また、ここでは患者さんを一人ひとり任されるため、自然と責任感と自信が身につくのも特徴です。失敗や不安があっても、先輩が必ずフォローする体制が整備されているため、安心して成長できます。
―福利厚生は充実していますか?
仕事と生活の両立をしっかり支える仕組みが整っています。
まず大きな特徴が、職員本人だけでなく家族も対象となる医療費補助制度です。グループ内の病院や施設で受診した場合、インフルエンザ予防接種なども含め、自己負担の半額を法人が補助してくれます。
また、住まいの面でもサポートがあり、2024年に新築された職員寮を月3万3,000円で利用できます。寮に入れない場合でも、家賃補助があるため遠方からの転職でも安心です。
さらに、2024年から法人が運営する0〜2歳対応の認可保育園が病院のすぐそばにできました。通勤・帰宅に合わせて送り迎えができるので、子育て世代の方も安心して働けるのが魅力です。なお、保育園は土日祝日の一時預かりにも対応しています。
加えて、軽井沢の保養所を格安で利用できる点も特徴です。年間の利用者数も多い人気の施設で、心身のリフレッシュにもつながります。他にも有給休暇の取得率は高く、残業も月20時間未満、育休は男女ともに取得・復帰しやすい環境です。
前向きに働き続けられる人が、いちばん活躍できる病院
―本庄総合病院では、どのような職種を募集されていますか?
本庄総合病院では現在、看護師・准看護師・言語聴覚士・看護助手(介護職)を中心に募集しています。いずれも基本は常勤採用ですが、ライフスタイルに応じてパート勤務の相談にも柔軟に対応しています。
募集の背景にあるのは、「職員が無理なく働き続けられる体制をつくりたい」という思いです。育児休暇から復帰したスタッフや、子どもの急な体調不良でお休みが必要になる職員も増えてきている中で、シフトに余裕を持たせ、現場全体の負担を減らすために人員の拡充を進めています。
そのため、未経験の方やブランクのある方も積極的に受け入れています。入職後はフォロー体制や研修制度が整っているので、「久しぶりの現場で不安」「医療の仕事が初めて」という方でも安心してスタートできます。
―最後に求職者の方にメッセージをお願いします。
当院が募集しているのは、何よりも「前向きに考えられる人」です。
医療の現場では、不安やつまずきがない日はありません。そんなときに物事を悪く受け取るのではなく、「どうすればよくできるか」とプラスに転換できる力が、患者さんへのケアにもそのまま表れます。言葉や表情は、目に見えないお薬になりますから、自分自身の気持ちを整えることはとても大切です。

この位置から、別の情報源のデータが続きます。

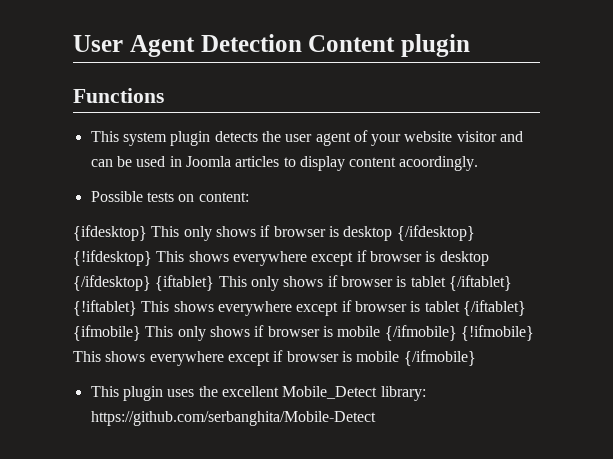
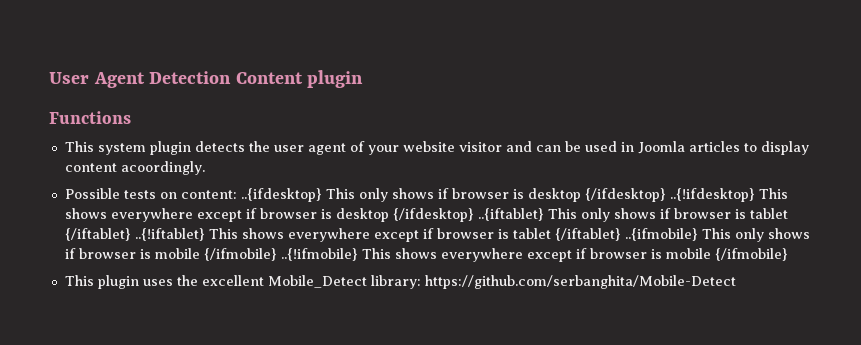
[73,225,147,241] // {ifdesktop} -> [240,188,322,202] ..{ifdesktop}
[73,250,152,266] {!ifdesktop} -> [669,188,755,202] ..{!ifdesktop}
[155,275,215,291] {iftablet} -> [477,208,544,221] ..{iftablet}
[73,300,137,316] {!iftablet} -> [134,228,205,241] ..{!iftablet}
[73,325,141,341] {ifmobile} -> [624,228,698,241] ..{ifmobile}
[460,325,534,341] {!ifmobile} -> [280,248,358,261] ..{!ifmobile}

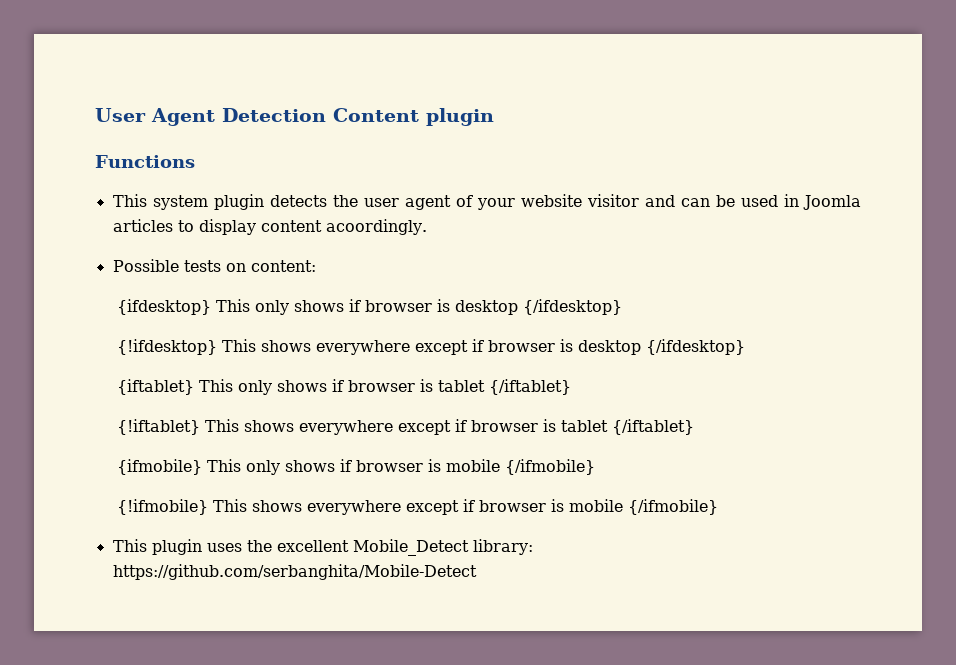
[240,188,322,202] ..{ifdesktop} -> [116,299,211,315] // {ifdesktop}
[669,188,755,202] ..{!ifdesktop} -> [116,339,217,355] // {!ifdesktop}
[477,208,544,221] ..{iftablet} -> [116,379,194,395] // {iftablet}
[134,228,205,241] ..{!iftablet} -> [116,419,200,435] // {!iftablet}
[624,228,698,241] ..{ifmobile} -> [116,459,202,475] // {ifmobile}
[280,248,358,261] ..{!ifmobile} -> [116,499,208,515] // {!ifmobile}

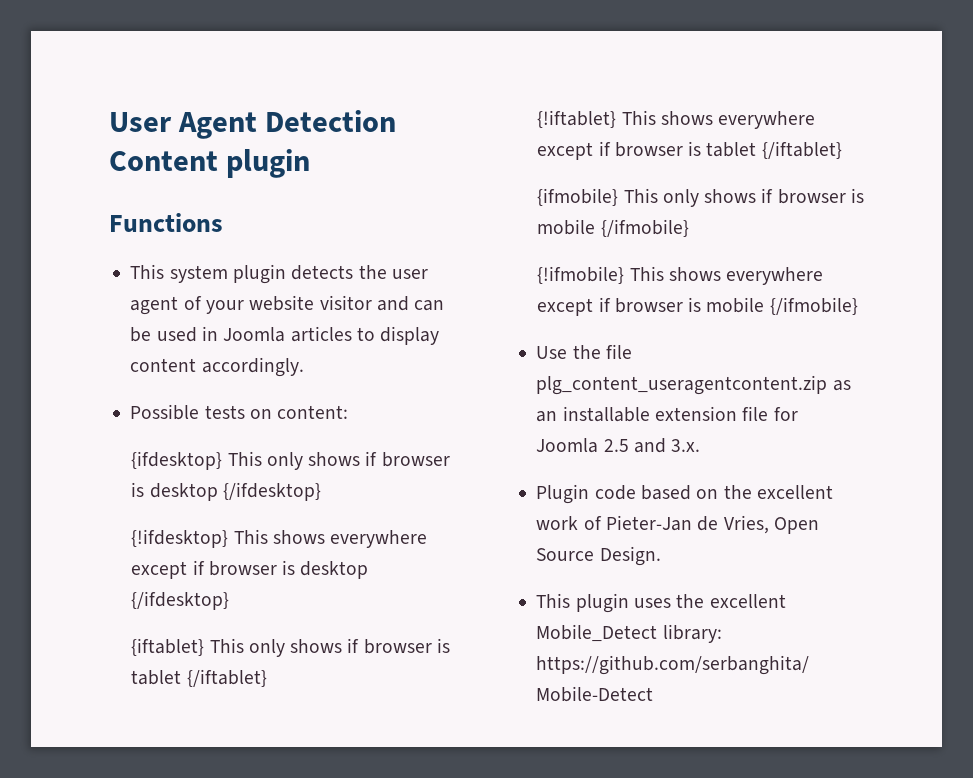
[325,219,427,235] acoordingly. -> [201,357,304,377] accordingly.
(718, 507) none -> [536,344,632,359] [536,375,851,395] [536,406,798,422] [536,438,701,453] [536,484,833,504] [536,515,819,534] [536,546,661,566] // Use the file plg_content_useragentcontent.zip as an installable extension file for Joomla 2.5 and 3.x. // Plugin code based on the excellent work of Pieter-Jan de Vries, Open Source Design.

また入職に興味がある方は、自分の学び方を大切にしてほしいと思っています。周りと同じやり方を無理に真似しなくていい。自分に合った方法で学び、わからないことは先輩を遠慮なく頼ってください。そして、できたことはきちんと自分で褒める。小さな積み重ねが、自信と成長につながります。
転職には不安もあると思いますが、ここには受け入れる体制と、相談できる仲間がいます。また、この病院は子育てやライフステージの変化を大切にする風土があり、長く安心して働ける環境が整っているため、安心して、一歩を踏み出してもらえたらうれしいです。